Recorded information:

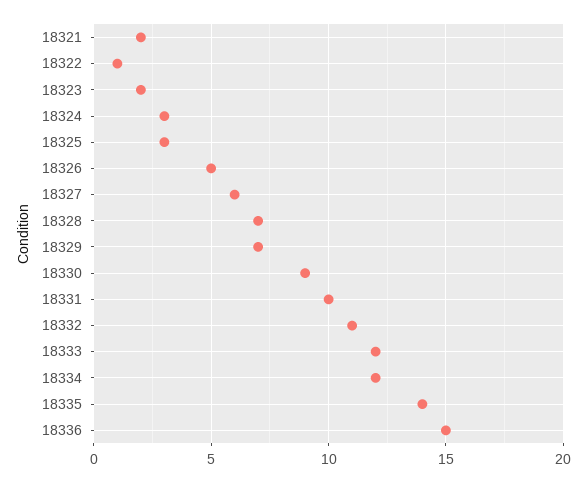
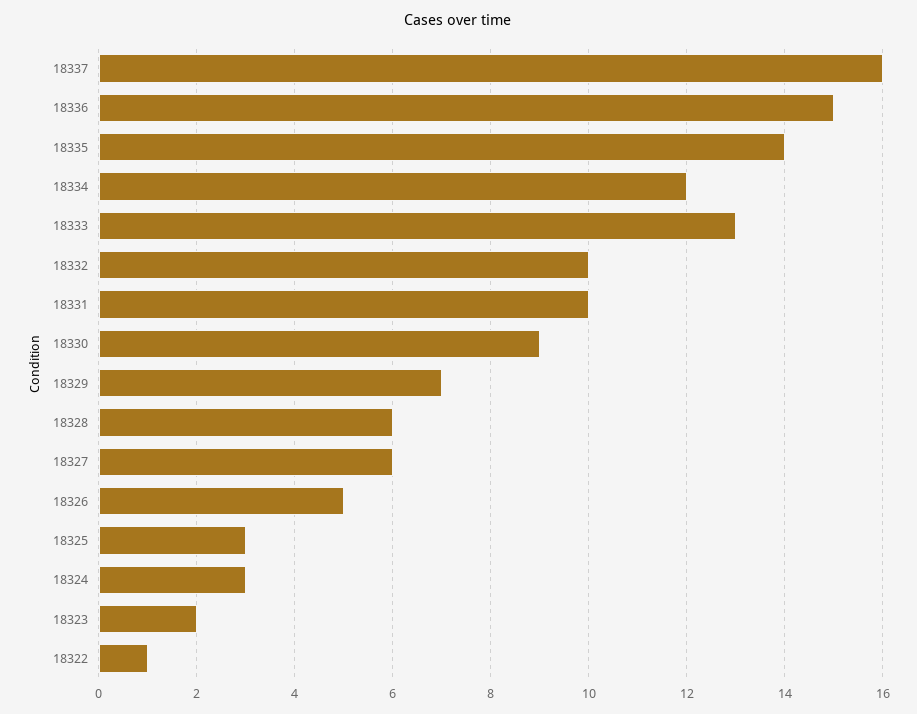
18321: 2 -> none
18328: 7 -> 6
18332: 11 -> 10
18333: 12 -> 13
18337: none -> 16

Problem requirements:
Please restate the whole listing exactly, without any of its pictures.

Answer:
18321: 2 -> none
18328: 7 -> 6
18332: 11 -> 10
18333: 12 -> 13
18337: none -> 16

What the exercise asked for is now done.